» **Work task**
From the first line to the last, repeat the data exactly and drop the pictures.

[Edit difference data]

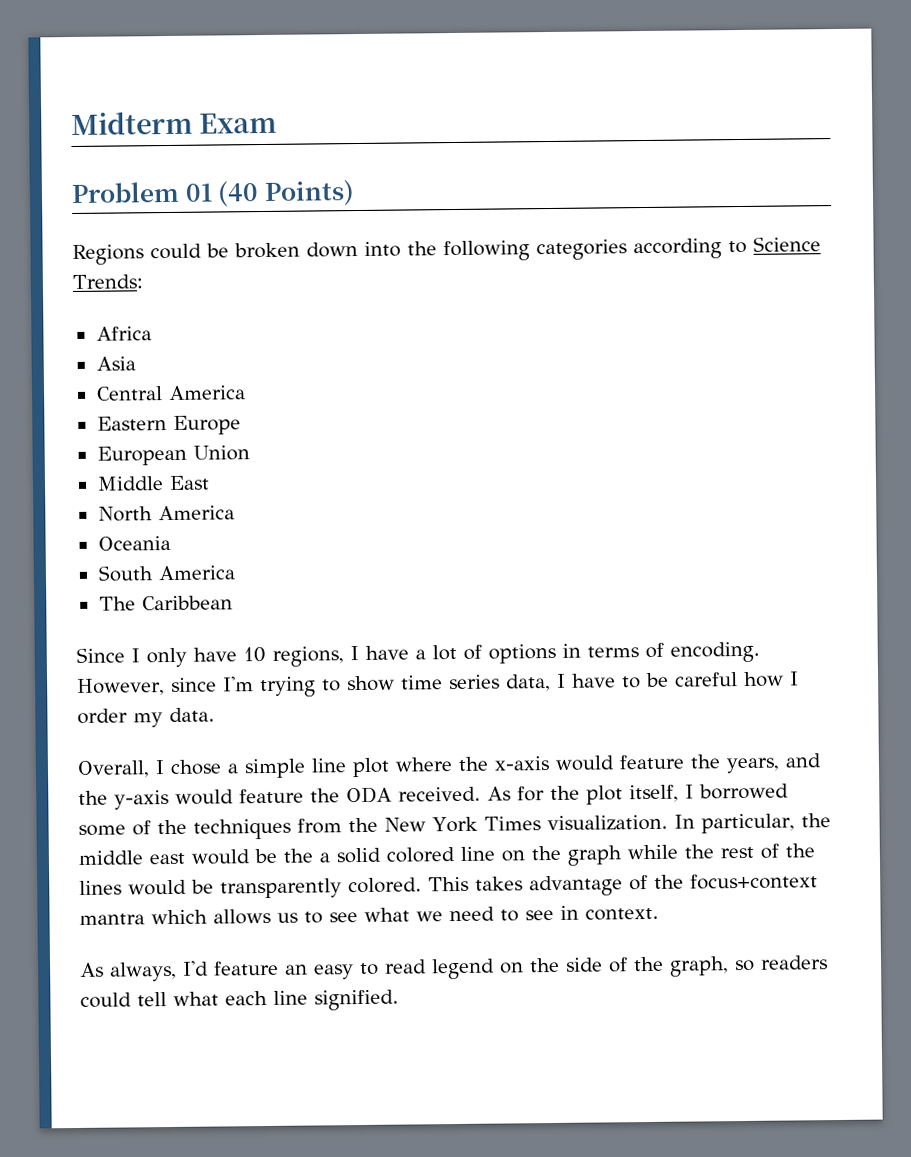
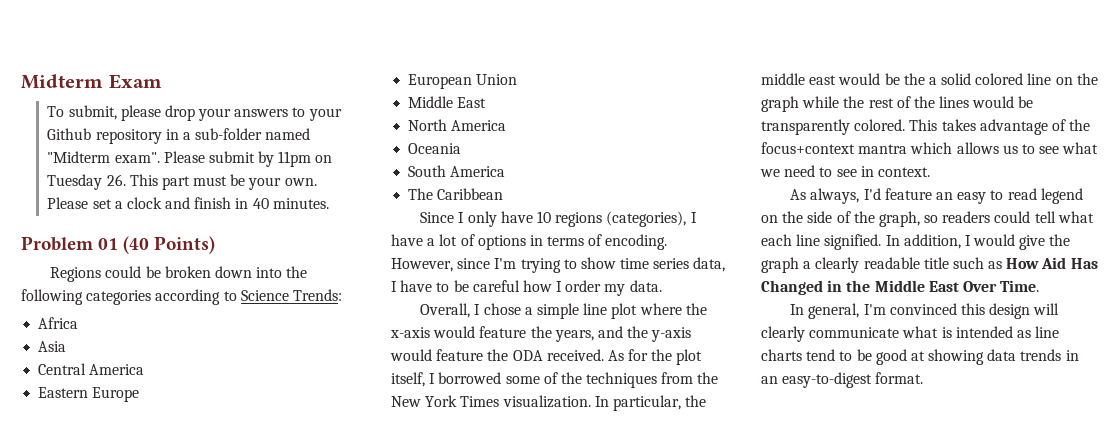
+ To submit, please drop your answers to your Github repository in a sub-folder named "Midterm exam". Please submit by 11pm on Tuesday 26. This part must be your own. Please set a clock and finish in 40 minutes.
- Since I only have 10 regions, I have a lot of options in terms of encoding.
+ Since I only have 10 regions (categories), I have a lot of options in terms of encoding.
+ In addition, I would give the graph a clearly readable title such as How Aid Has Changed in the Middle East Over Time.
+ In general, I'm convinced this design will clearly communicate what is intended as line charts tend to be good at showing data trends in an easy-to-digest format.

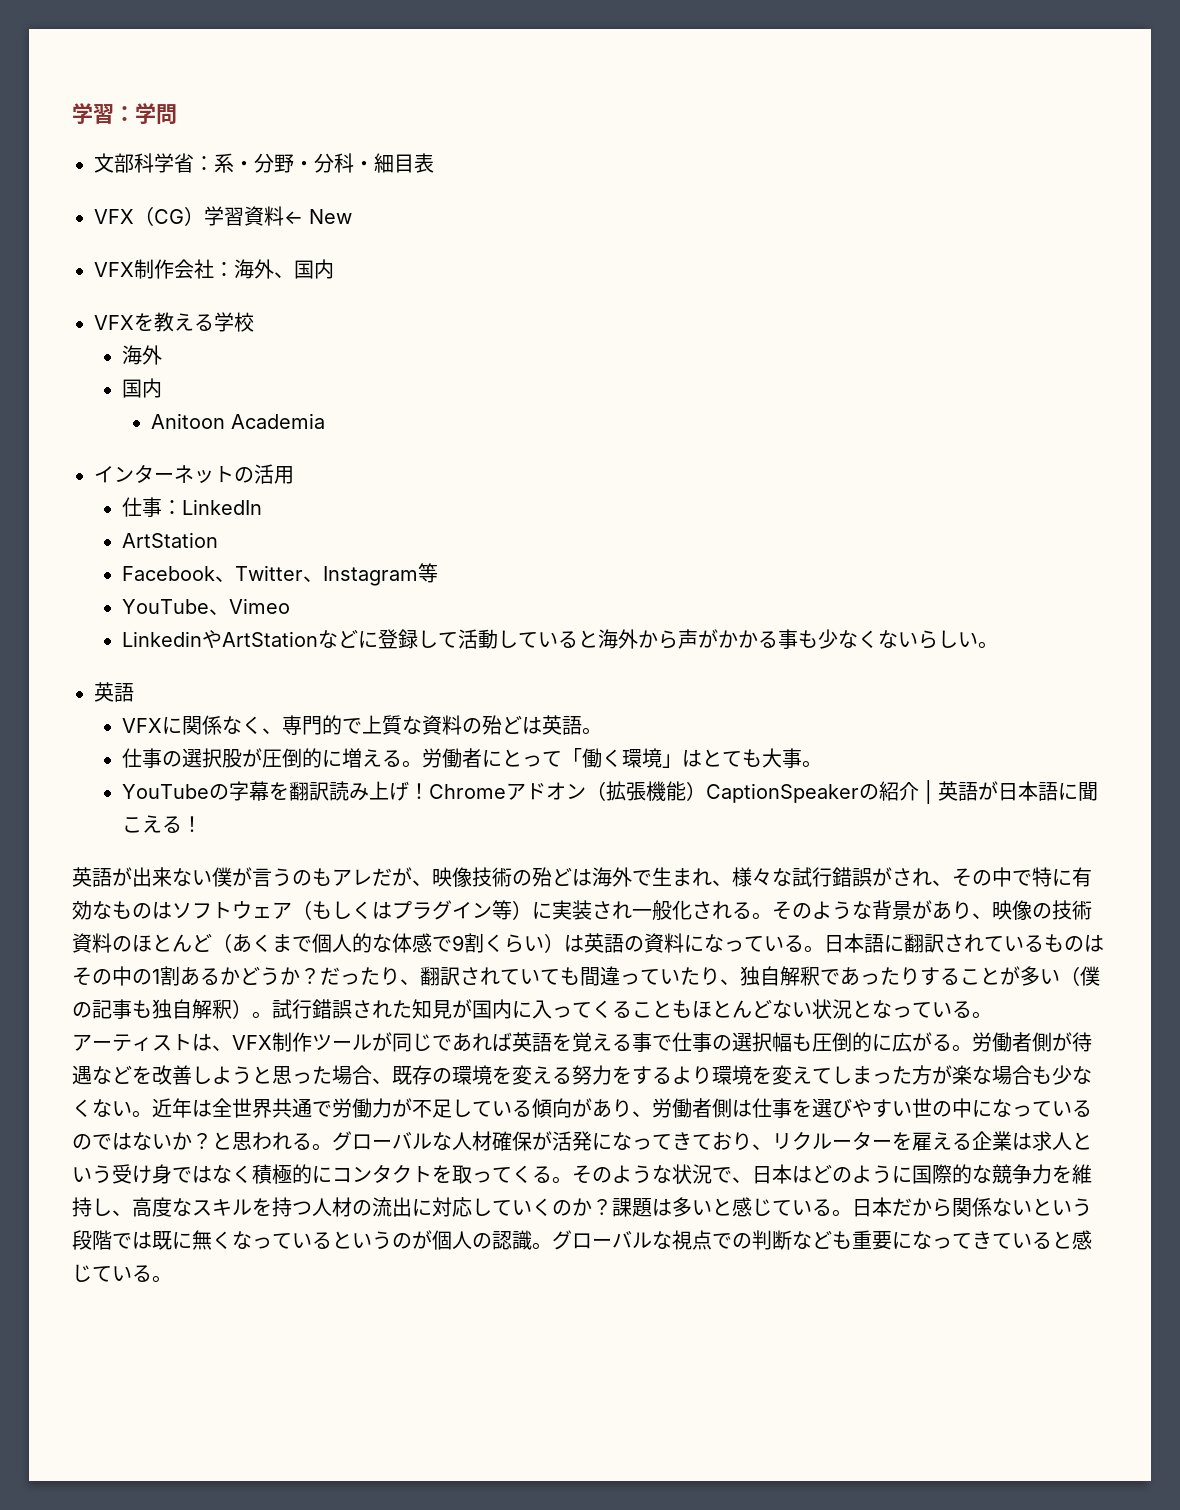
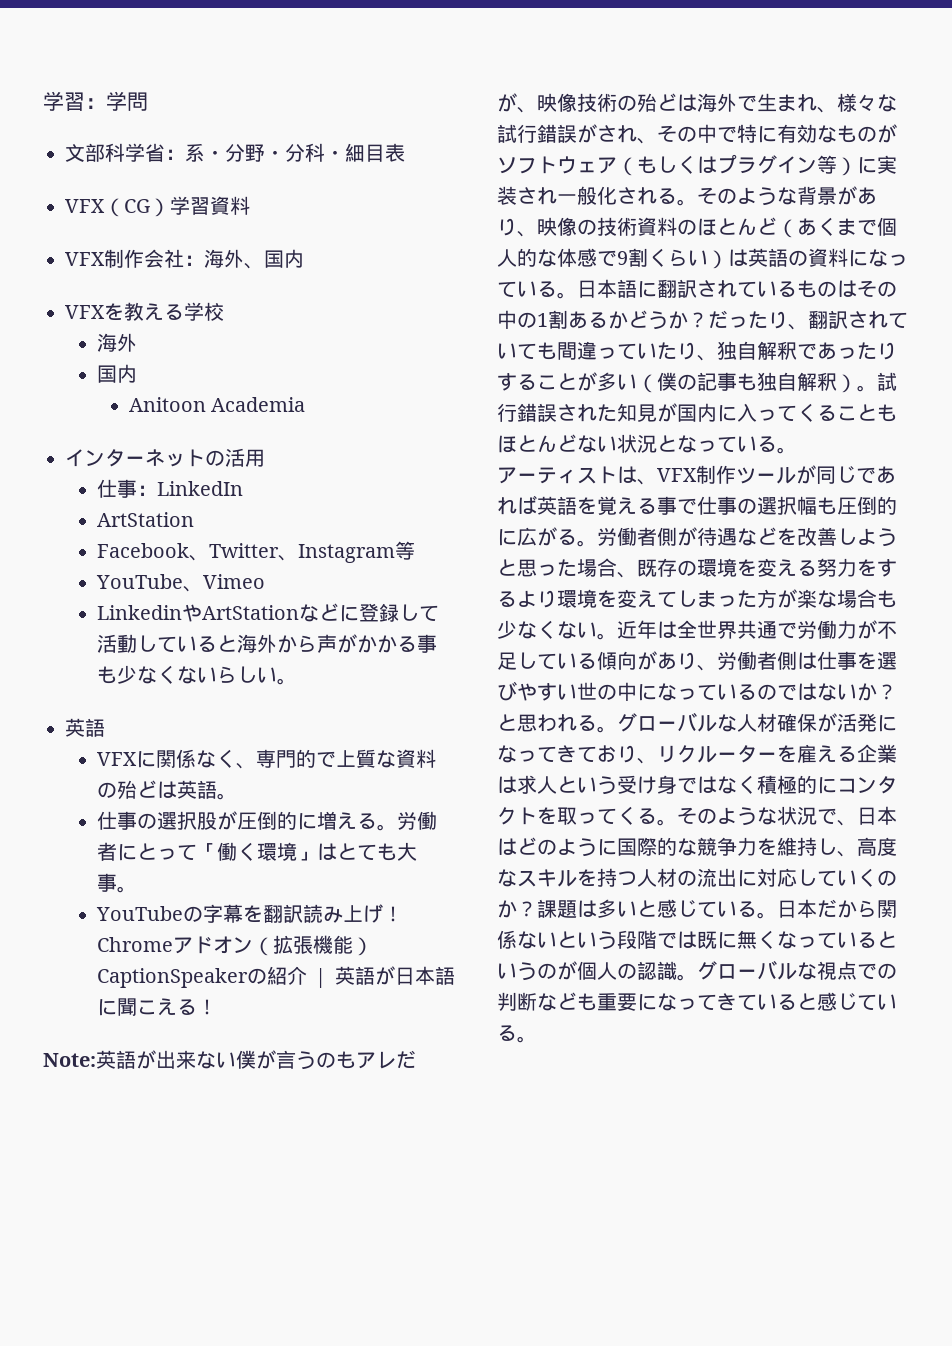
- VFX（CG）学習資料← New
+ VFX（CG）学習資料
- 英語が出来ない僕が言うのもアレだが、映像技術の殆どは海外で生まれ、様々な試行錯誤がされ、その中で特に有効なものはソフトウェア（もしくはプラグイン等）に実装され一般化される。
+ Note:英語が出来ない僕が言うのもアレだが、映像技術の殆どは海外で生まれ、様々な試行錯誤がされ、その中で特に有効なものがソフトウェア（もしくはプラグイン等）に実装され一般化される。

» **Written response**
+ To submit, please drop your answers to your Github repository in a sub-folder named "Midterm exam". Please submit by 11pm on Tuesday 26. This part must be your own. Please set a clock and finish in 40 minutes.
- Since I only have 10 regions, I have a lot of options in terms of encoding.
+ Since I only have 10 regions (categories), I have a lot of options in terms of encoding.
+ In addition, I would give the graph a clearly readable title such as How Aid Has Changed in the Middle East Over Time.
+ In general, I'm convinced this design will clearly communicate what is intended as line charts tend to be good at showing data trends in an easy-to-digest format.

- VFX（CG）学習資料← New
+ VFX（CG）学習資料
- 英語が出来ない僕が言うのもアレだが、映像技術の殆どは海外で生まれ、様々な試行錯誤がされ、その中で特に有効なものはソフトウェア（もしくはプラグイン等）に実装され一般化される。
+ Note:英語が出来ない僕が言うのもアレだが、映像技術の殆どは海外で生まれ、様々な試行錯誤がされ、その中で特に有効なものがソフトウェア（もしくはプラグイン等）に実装され一般化される。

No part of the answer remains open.